Le paludisme a été particulièrement étudié et combattu dans les états de Rio de Janeiro et
de São Paulo dès le début du siècle par des mesures portant d’abord sur l’environnement et le
traitement des malades, puis à partir de 1950 selon le protocole d’éradication proposé par
l’OMS. Cette lutte a été un succès et les cas autochtones dans ces régions sont désormais
inexistants ou très rares (14). Au niveau national, l’incidence la plus faible a été observée en
1970. Depuis, les échanges avec l’Amazonie, les migrations dans cette région de travailleurs
qui défrichent et modifient les conditions d’environnement, un relâchement de la surveillance
ont abouti à un nombre croissant de cas (environ 40 000 cas dus à P. falciparum et 120 000 dus
à P. vivax pendant le premier semestre 1998) (15).
La filariose de Bancroft
La filariose de Bancroft est une parasitose due au développement dans le système
lymphatique de nématodes adultes de l’espèce Wuchereria bancrofti.
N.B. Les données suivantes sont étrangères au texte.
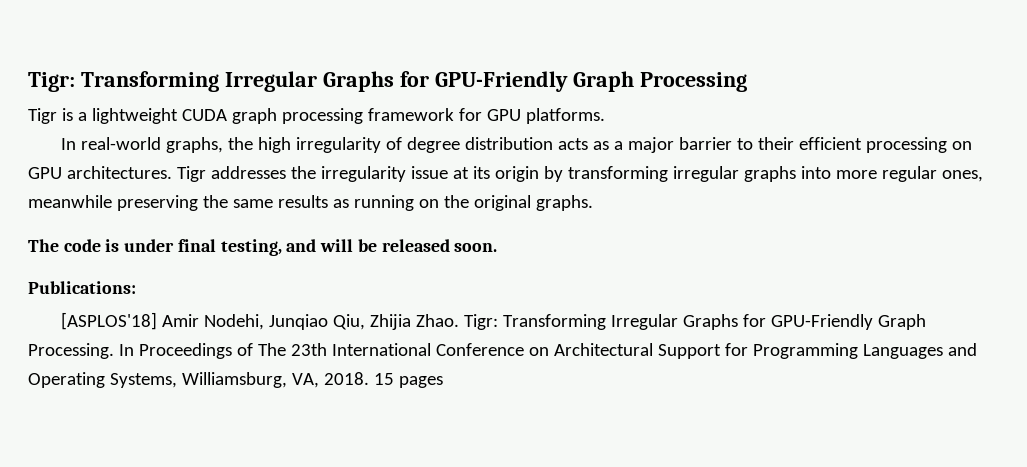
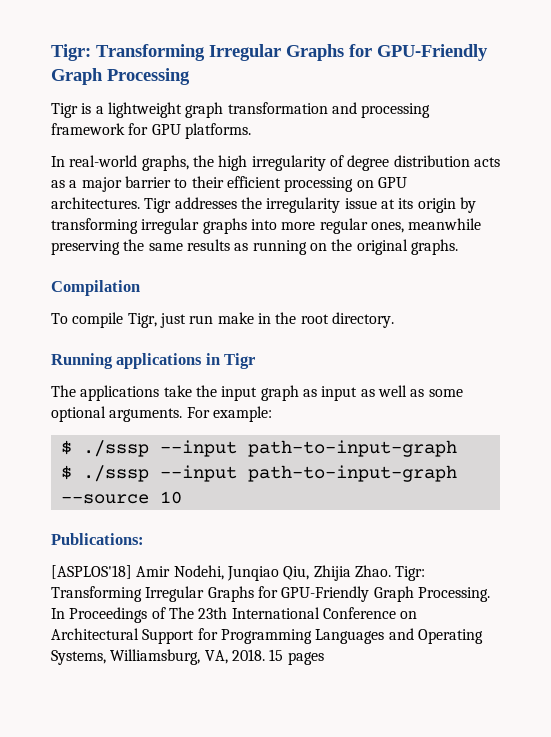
[181,108,277,124] CUDA graph -> [185,102,357,118] graph transformation and
[28,239,498,256] The code is under final testing, and will be released soon. -> [51,280,140,296] [51,312,394,328] [51,353,256,369] [51,385,463,401] [51,406,272,422] [60,440,457,457] [60,465,457,482] [60,491,182,504] Compilation // To compile Tigr, just run make in the root directory. // Running applications in Tigr // The applications take the input graph as input as well as some optional arguments. For example: // $ ./sssp --input path-to-input-graph // $ ./sssp --input path-to-input-graph --source 10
Les femelles émettent des
embryons, les microfilaires, qui circulent dans le sang généralement avec une périodicité
nocturne, pendant le repos du sujet parasité. Ces microfilaires assurent la continuité du cycle de
transmission par l’intermédiaire de moustiques hématophages qui les absorbent. Elles y
effectuent un cycle évolutif propre avant d’être introduites dans un nouvelle hôte humain lors
d’un repas sanguin. Les genres et espèces de moustiques responsables de la transmission
diffèrent selon les parties du monde. L’Homme semble être le seul réservoir de parasites.